:: Aim of the exercise ::
Repeat the records below exactly. Omit the pictures.

○ ○ ○

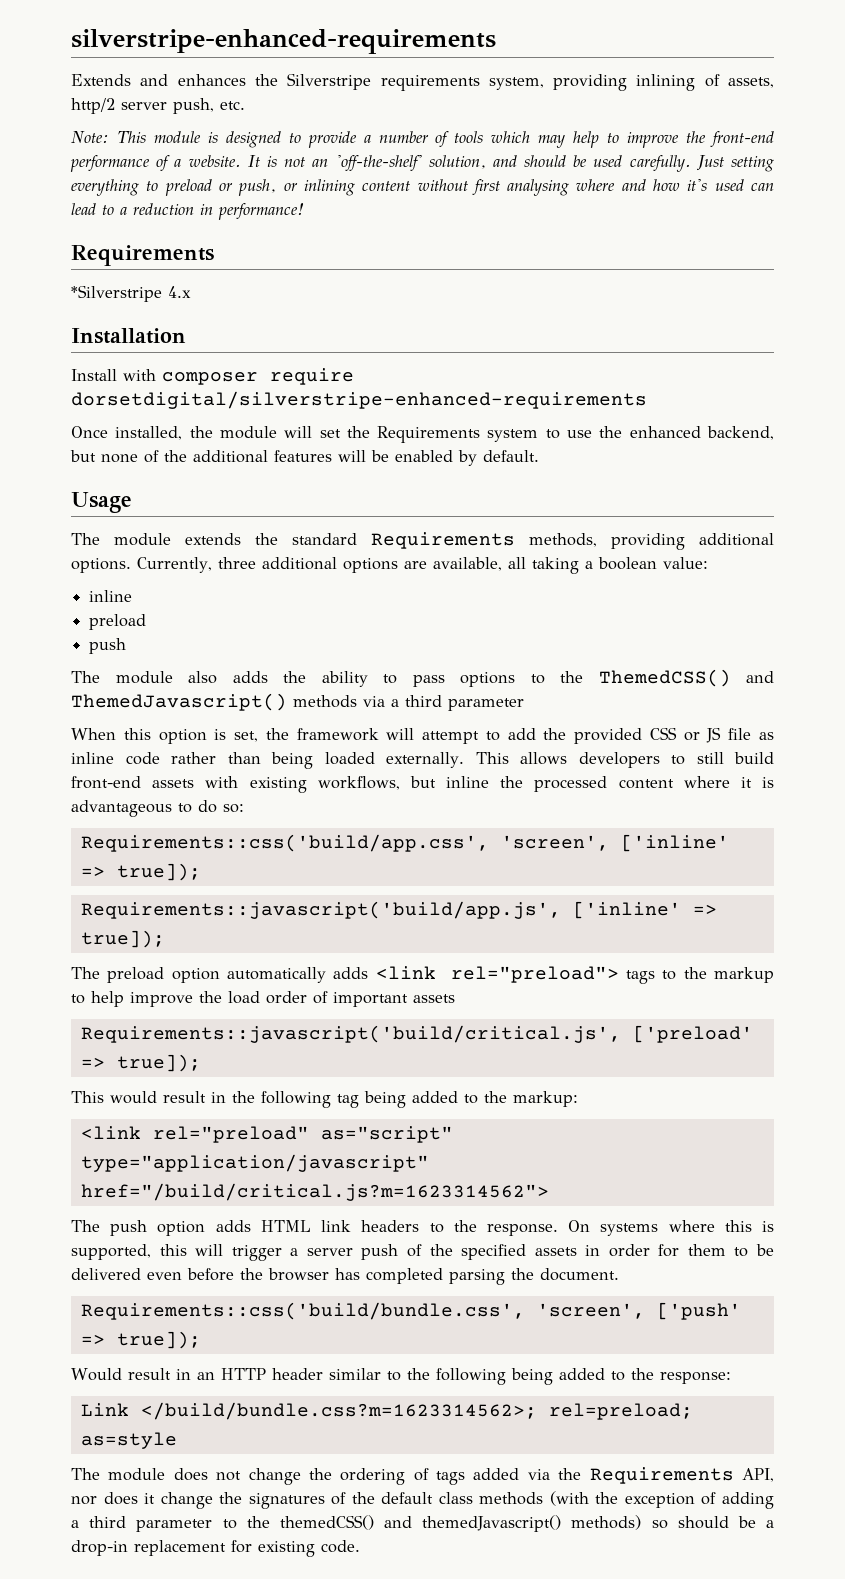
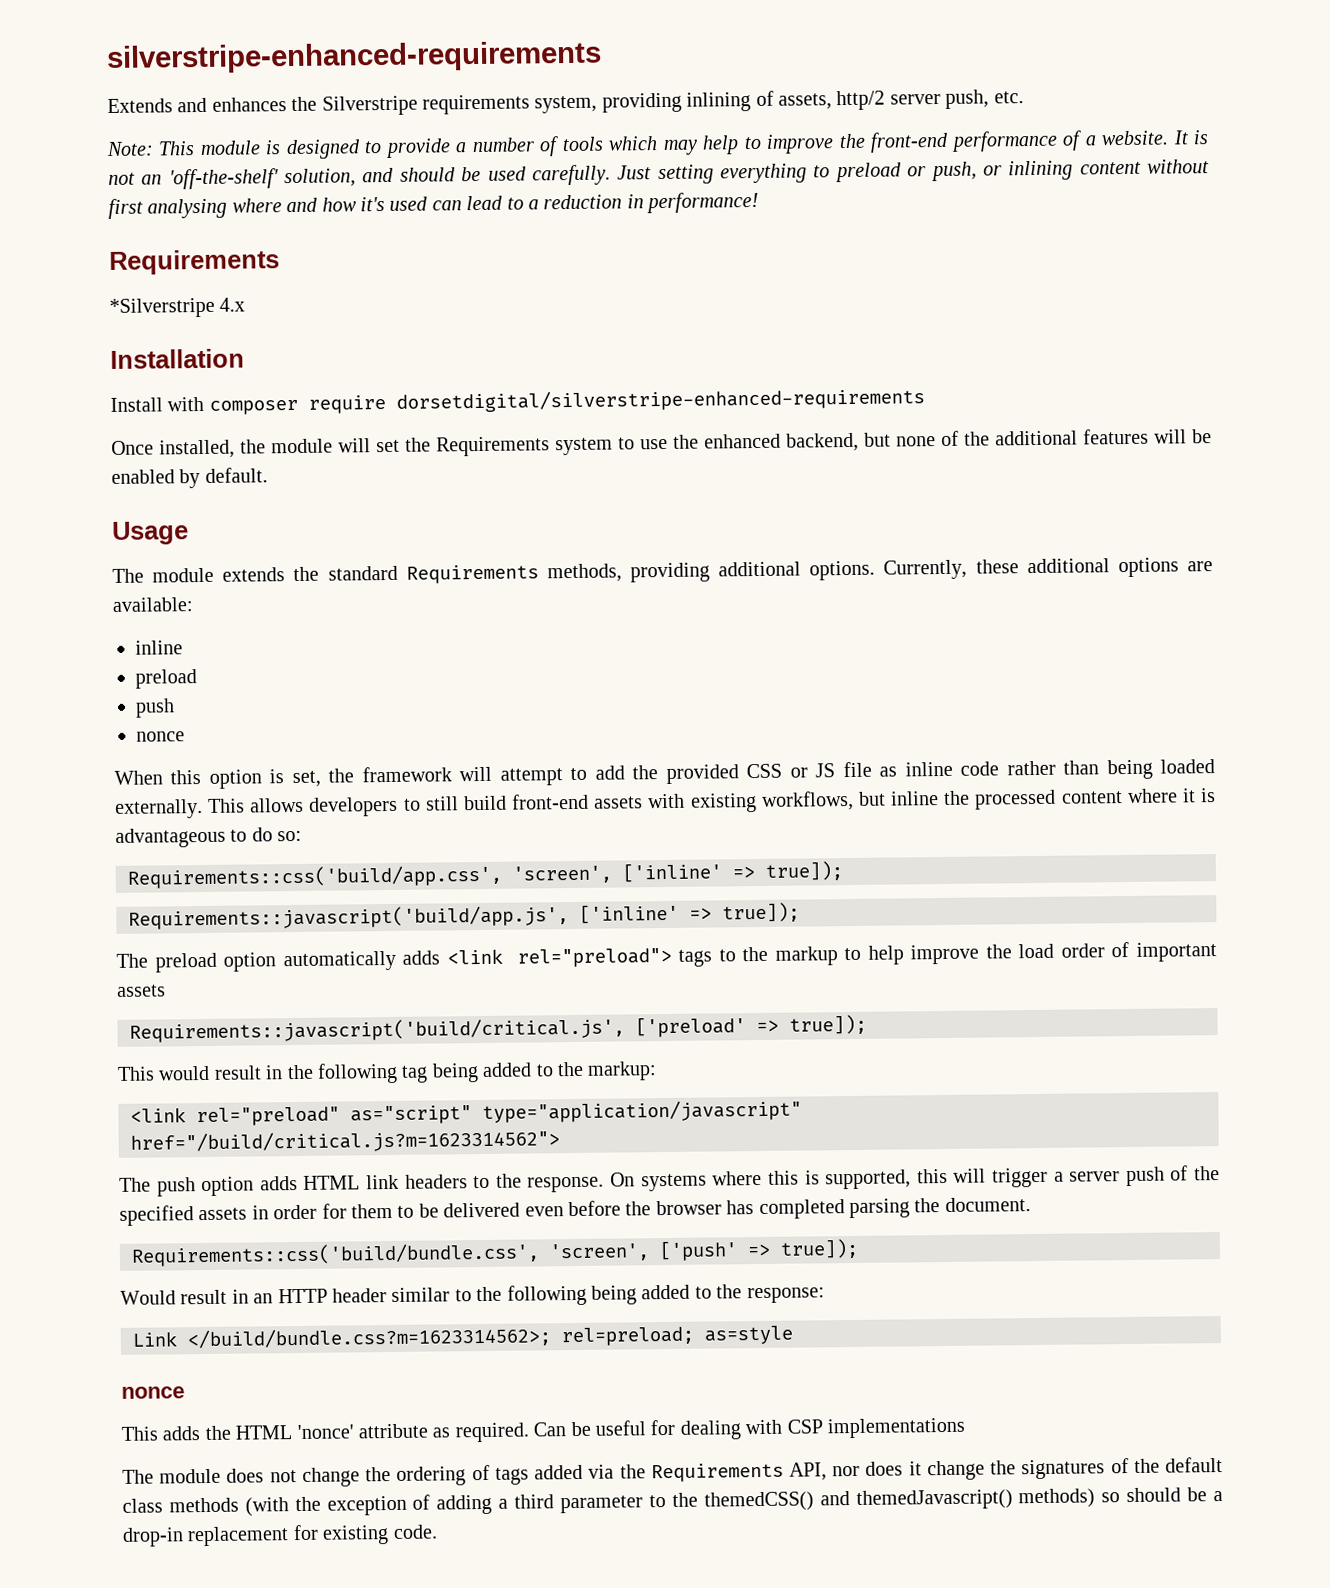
- Currently, three additional options are available, all taking a boolean value:
+ Currently, these additional options are available:
  inline
  preload
  push
- The module also adds the ability to pass options to the ThemedCSS() and ThemedJavascript() methods via a third parameter
+ nonce
  Link </build/bundle.css?m=1623314562>; rel=preload; as=style
+ nonce
+ This adds the HTML 'nonce' attribute as required. Can be useful for dealing with CSP implementations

○ ○ ○

:: Exercise solution ::
- Currently, three additional options are available, all taking a boolean value:
+ Currently, these additional options are available:
  inline
  preload
  push
- The module also adds the ability to pass options to the ThemedCSS() and ThemedJavascript() methods via a third parameter
+ nonce
  Link </build/bundle.css?m=1623314562>; rel=preload; as=style
+ nonce
+ This adds the HTML 'nonce' attribute as required. Can be useful for dealing with CSP implementations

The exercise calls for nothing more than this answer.